# Tableau Data Preparation

## Objectives

* Prepare and format data for Tableau visualization
* Export cleaned dataset in optimal format for Tableau analysis
* Create additional data transformations if needed for dashboard creation

## Inputs

* data/inputs/cleaned_bank_data.csv

## Outputs

* Tableau-ready dataset (CSV format)
* Data documentation for dashboard creation

## Additional Comment

* This notebook focuses on preparing data specifically for Tableau visualizations and dashboard creation

---

# Change working directory

* We are assuming you will store the notebooks in a subfolder, therefore when running the notebook in the editor, you will need to change the working directory

We need to change the working directory from its current folder to its parent folder
* We access the current directory with os.getcwd()

In [1]:
import os
current_dir = os.getcwd()
current_dir

'c:\\Users\\shema\\Documents\\VScodeProject\\GroupProject\\BankCustomerAttrition\\jupyter_notebooks'

We want to make the parent of the current directory the new current directory
* os.path.dirname() gets the parent directory
* os.chdir() defines the new current directory

In [2]:
os.chdir(os.path.dirname(current_dir))
print("You set a new current directory")

You set a new current directory


Confirm the new current directory

In [3]:
current_dir = os.getcwd()
current_dir

'c:\\Users\\shema\\Documents\\VScodeProject\\GroupProject\\BankCustomerAttrition'

---

# Load and Prepare Data for Tableau

Load the cleaned dataset and prepare it for Tableau visualization

In [4]:
# Import necessary libraries
import pandas as pd
import numpy as np

In [5]:
# Load the cleaned dataset
df = pd.read_csv('data/inputs/cleaned_bank_data.csv')

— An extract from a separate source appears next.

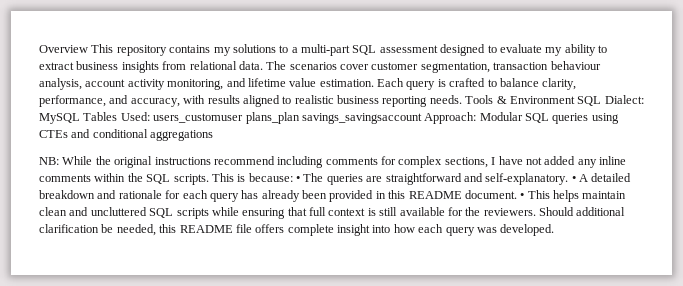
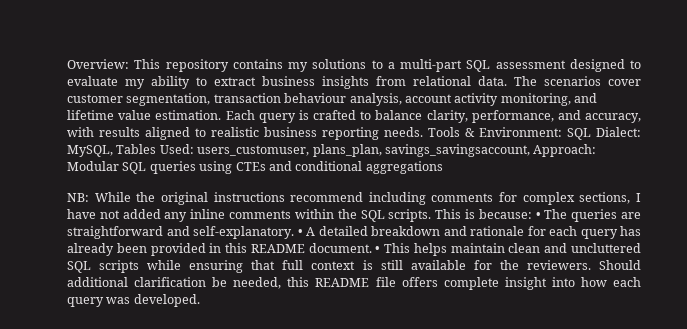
- Overview This repository contains my solutions to a multi-part SQL assessment designed to evaluate my ability to extract business insights from relational data.
+ Overview: This repository contains my solutions to a multi-part SQL assessment designed to evaluate my ability to extract business insights from relational data.
- Tools & Environment SQL Dialect: MySQL Tables Used: users_customuser plans_plan savings_savingsaccount Approach: Modular SQL queries using CTEs and conditional aggregations
+ Tools & Environment: SQL Dialect: MySQL, Tables Used: users_customuser, plans_plan, savings_savingsaccount, Approach: Modular SQL queries using CTEs and conditional aggregations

# Display basic information about the dataset
print(f"Dataset shape: {df.shape}")
df.head()

Dataset shape: (10000, 19)


Unnamed: 0.1,Unnamed: 0,RowNumber,CustomerId,CreditScore,Geography,Gender,Age,Tenure,Balance,NumOfProducts,HasCrCard,IsActiveMember,EstimatedSalary,Exited,Complain,SatisfactionScore,CardType,PointEarned,AgeGroup
0,0,1,15598695,619,France,Female,42,2,0.0,1,1,1,101348.88,1,1,2,DIAMOND,464,40-49
1,1,2,15649354,608,Spain,Female,41,1,83807.86,1,0,1,112542.58,0,1,3,DIAMOND,456,40-49
2,2,3,15737556,502,France,Female,42,8,159660.8,3,1,0,113931.57,1,1,3,DIAMOND,377,40-49
3,3,4,15671610,699,France,Female,39,1,0.0,2,0,0,93826.63,0,0,5,GOLD,350,30-39
4,4,5,15625092,850,Spain,Female,43,2,125510.82,1,1,1,79084.1,0,0,5,GOLD,425,40-49


---

# Data Transformations for Tableau

Apply any additional transformations needed for optimal Tableau visualization

In [6]:
# Add your data transformation code here
# Example: Create categorical variables, format dates, etc.

---

# Export Data for Tableau

Export the final dataset in a format optimized for Tableau

In [7]:
# Export the dataset for Tableau
# tableau_data = df.copy()  # Make any final modifications here
# tableau_data.to_csv('data/outputs/tableau_data.csv', index=False)
# print("Data exported successfully for Tableau!")